+++ Input

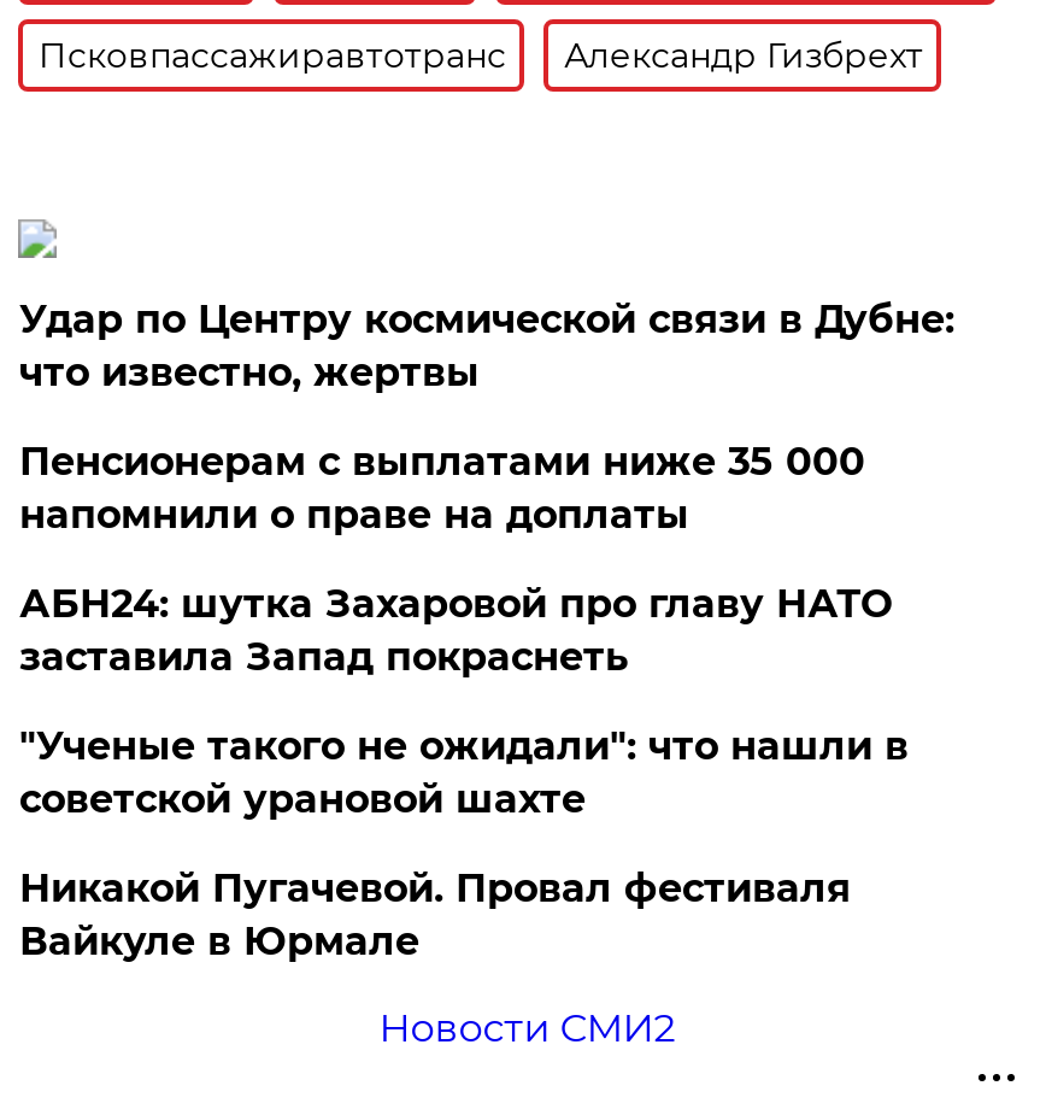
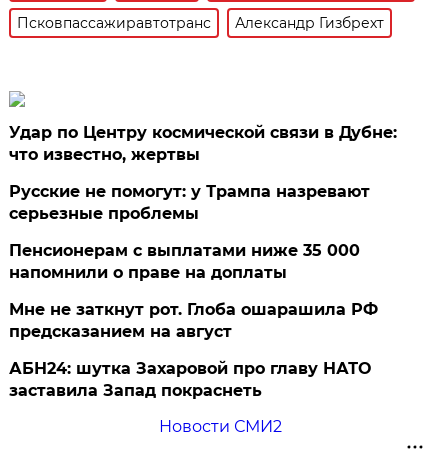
none -> [9,182,370,223] Русские не помогут: у Трампа назревают | серьезные проблемы
moved [19,439,865,537] -> [9,241,360,282]: Пенсионерам с выплатами ниже 35 000 | напомнили о праве на доплаты
none -> [9,300,378,341] Мне не заткнут рот. Глоба ошарашила РФ | предсказанием на август
moved [19,581,892,680] -> [9,359,371,400]: АБН24: шутка Захаровой про главу НАТО | заставила Запад покраснеть
[19,723,908,964] "Ученые такого не ожидали": что нашли в | советской урановой шахте | Никакой Пугачевой. Провал фестиваля | Вайкуле в Юрмале -> none

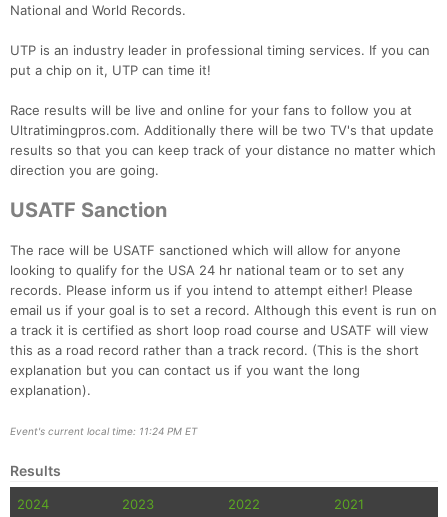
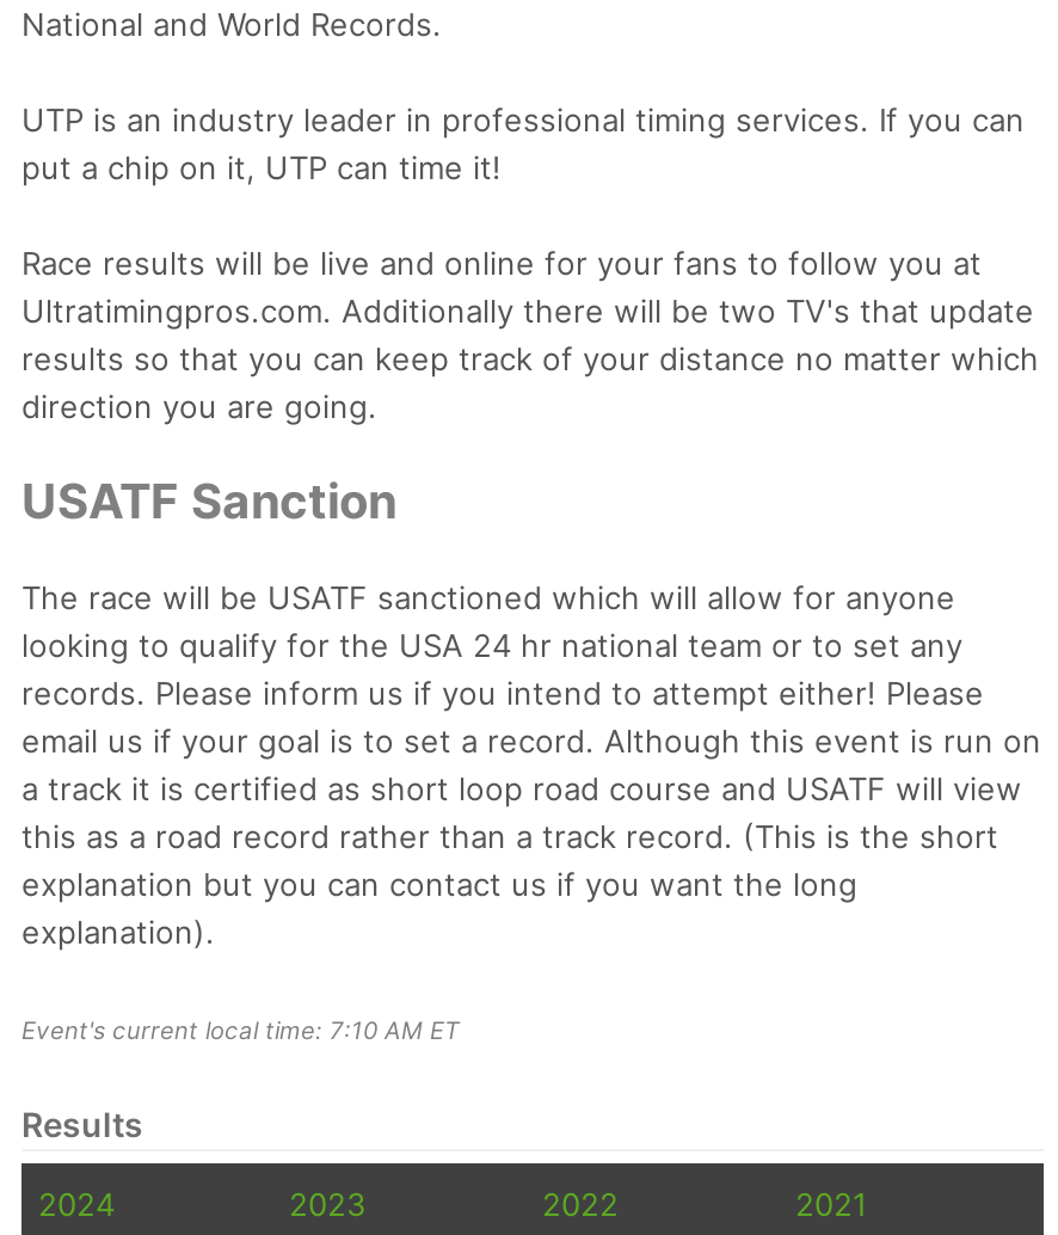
[10,425,197,437] Event's current local time: 11:24 PM ET -> [21,1016,459,1044] Event's current local time: 7:10 AM ET

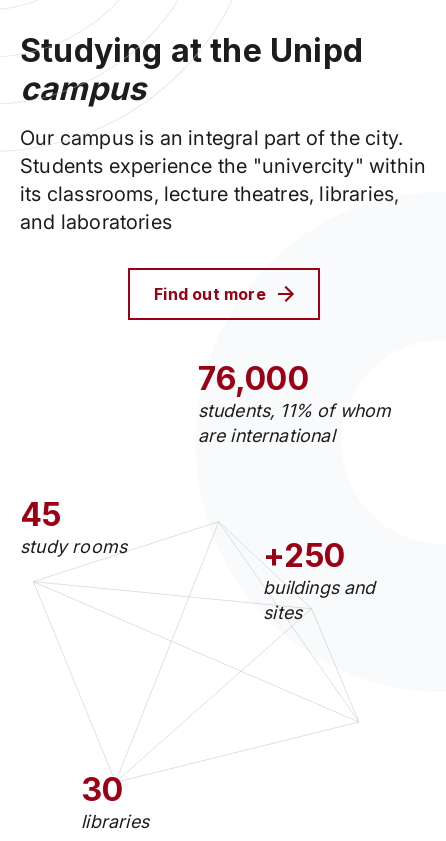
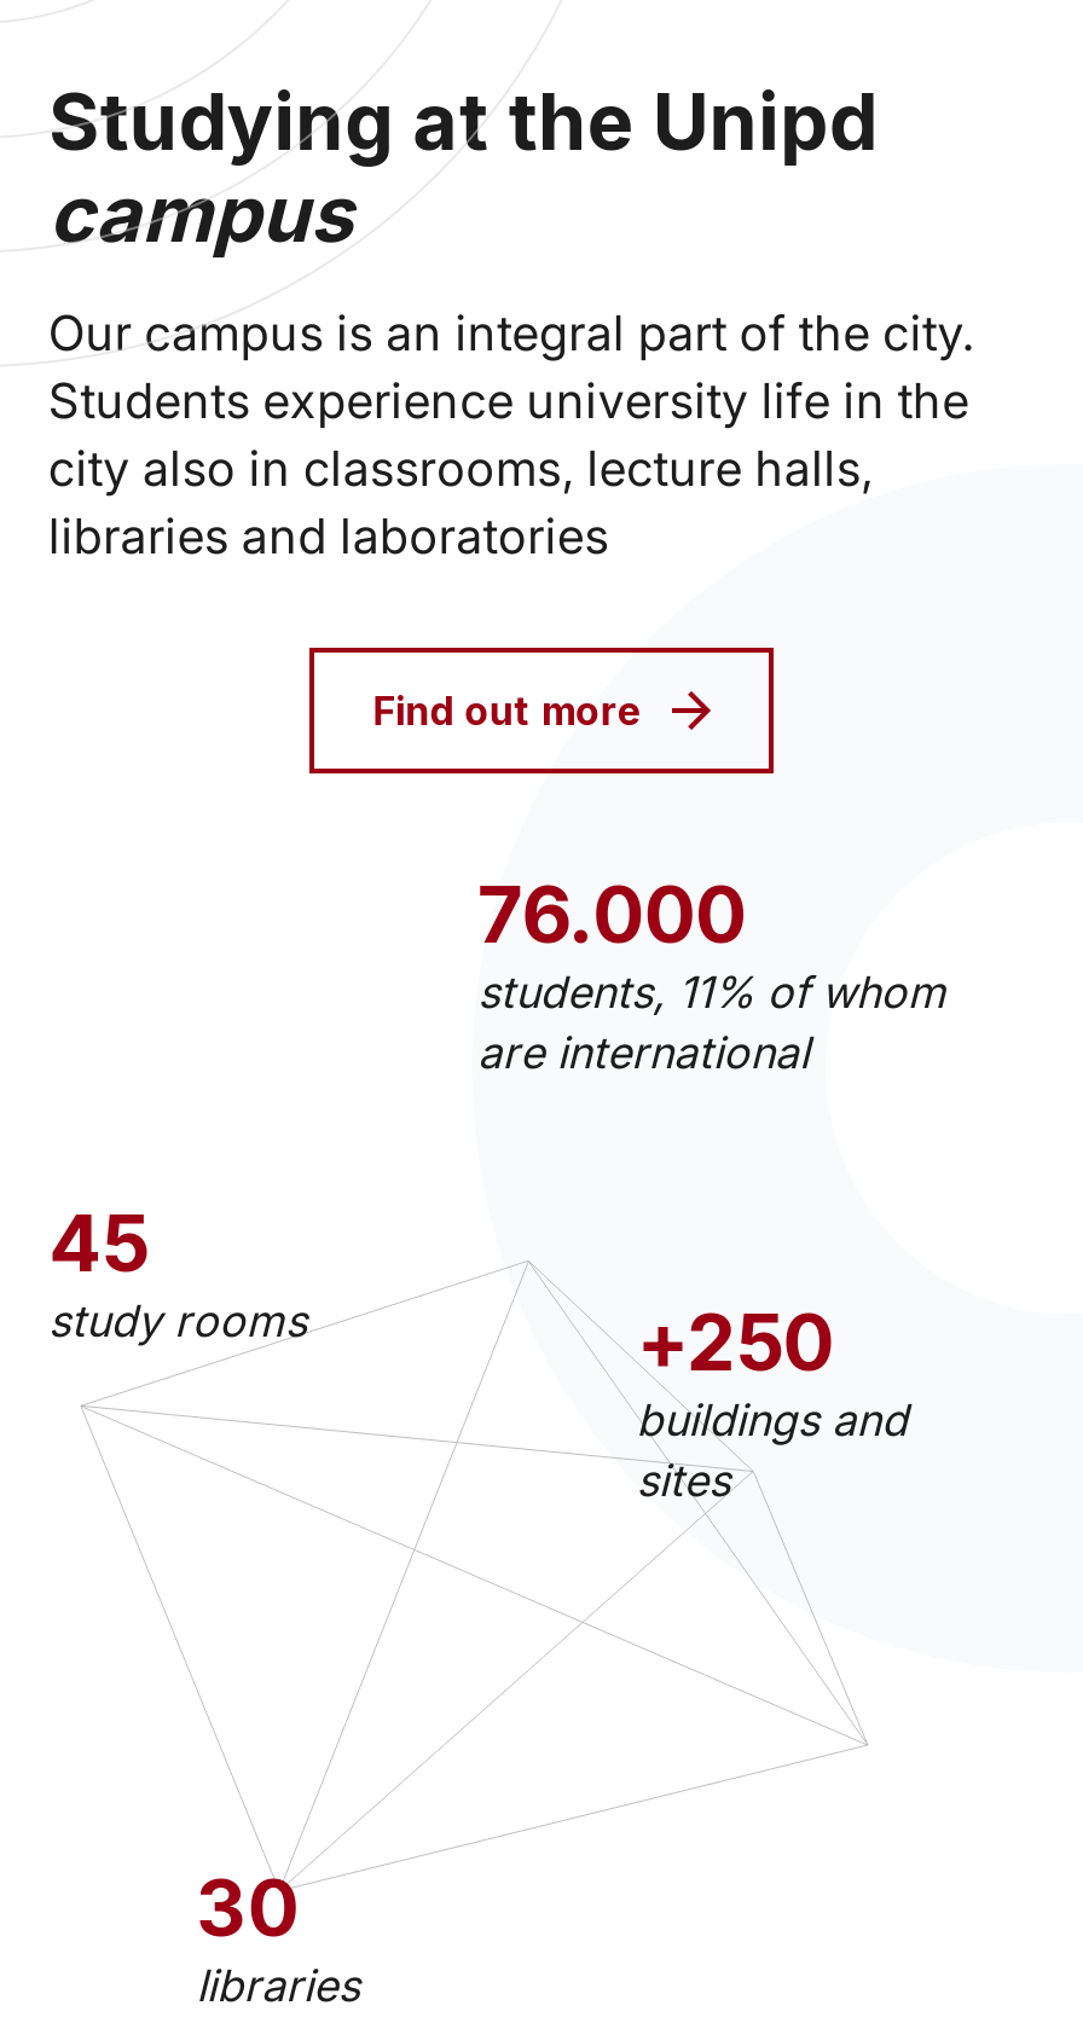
[20,154,426,234] Students experience the "univercity" within | its classrooms, lecture theatres, libraries, | and laboratories -> [48,372,969,566] Students experience university life in the | city also in classrooms, lecture halls, | libraries and laboratories
[198,359,309,398] 76,000 -> [478,868,746,962] 76.000

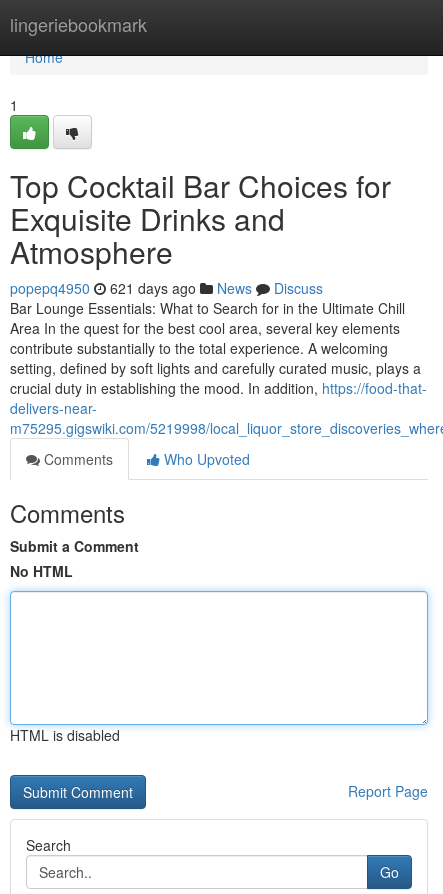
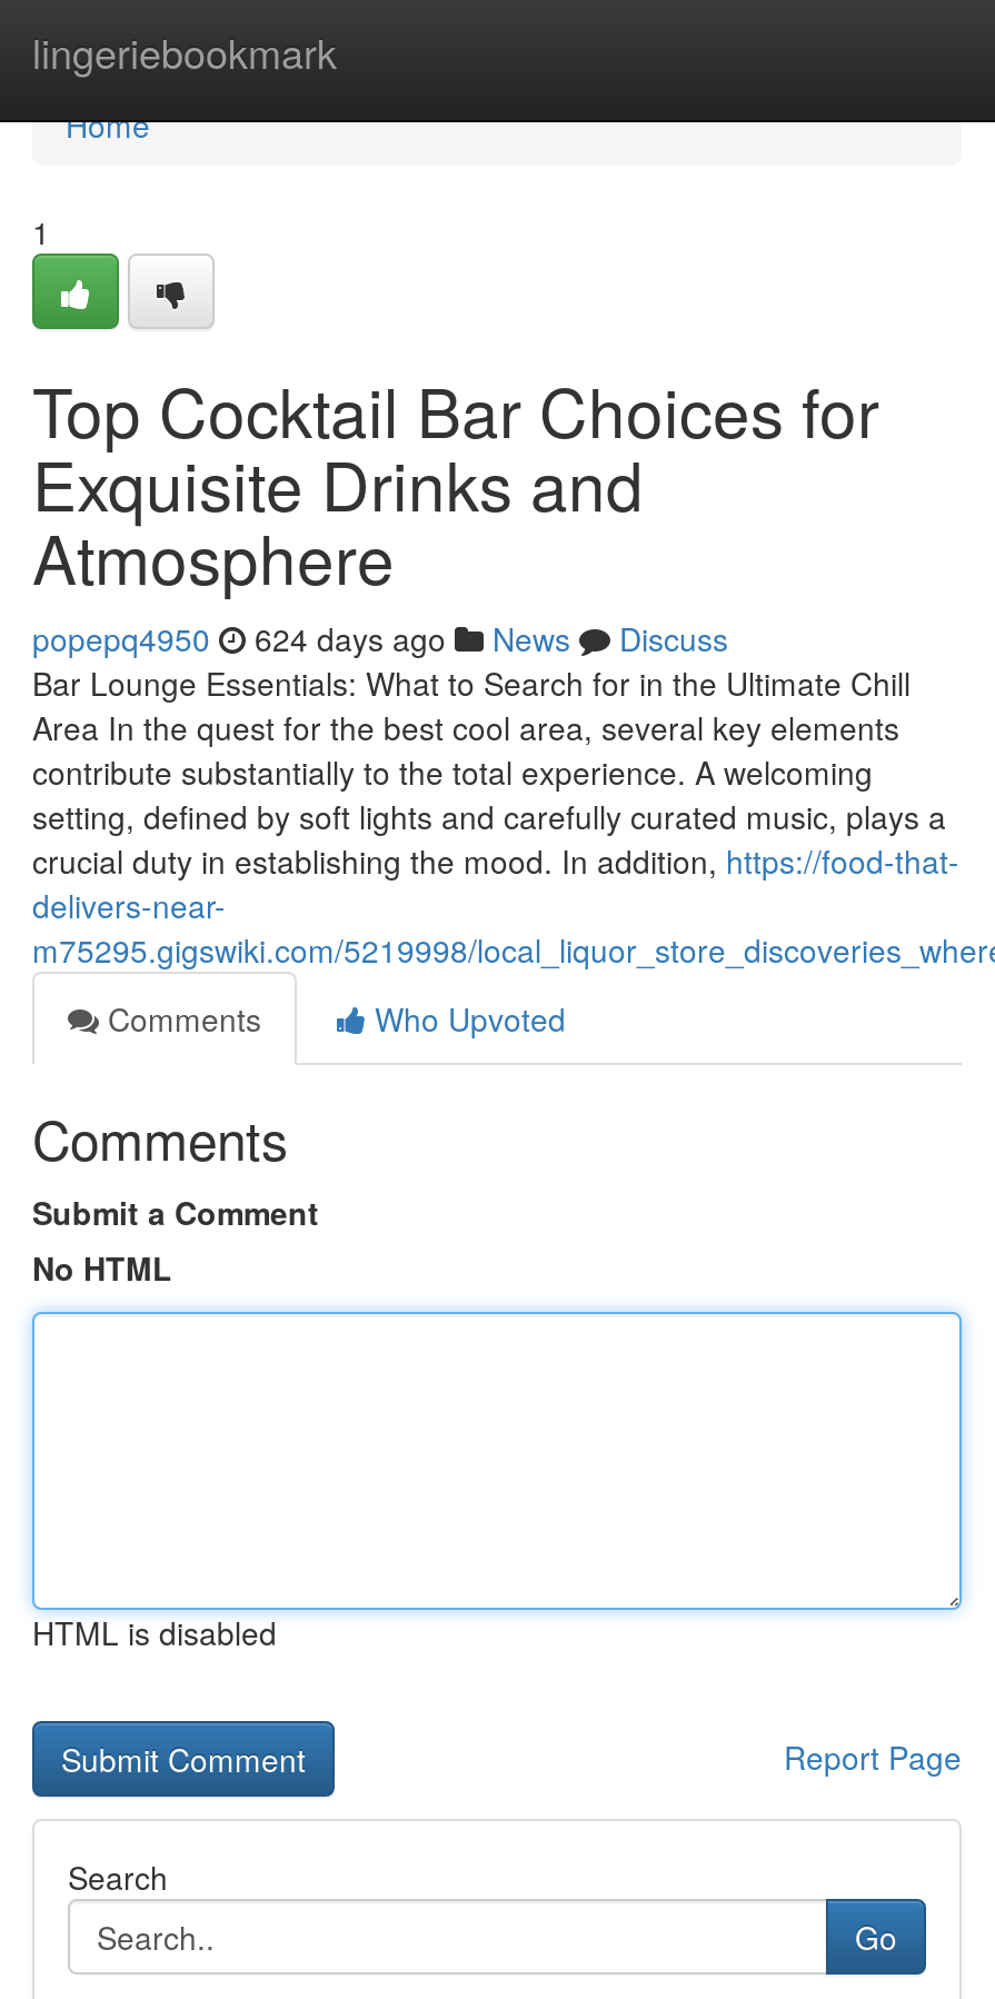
[10,278,323,298] popepq4950 621 days ago News Discuss -> [32,616,728,660] popepq4950 624 days ago News Discuss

++++++

**What you should do:** When you reach the line that contains "moved [19,581,892,680] ->", start reproducing, and continue word for word to the end of the records; skip all pictures.

**Result of this task:**
moved [19,581,892,680] -> [9,359,371,400]: АБН24: шутка Захаровой про главу НАТО | заставила Запад покраснеть
[19,723,908,964] "Ученые такого не ожидали": что нашли в | советской урановой шахте | Никакой Пугачевой. Провал фестиваля | Вайкуле в Юрмале -> none

[10,425,197,437] Event's current local time: 11:24 PM ET -> [21,1016,459,1044] Event's current local time: 7:10 AM ET

[20,154,426,234] Students experience the "univercity" within | its classrooms, lecture theatres, libraries, | and laboratories -> [48,372,969,566] Students experience university life in the | city also in classrooms, lecture halls, | libraries and laboratories
[198,359,309,398] 76,000 -> [478,868,746,962] 76.000

[10,278,323,298] popepq4950 621 days ago News Discuss -> [32,616,728,660] popepq4950 624 days ago News Discuss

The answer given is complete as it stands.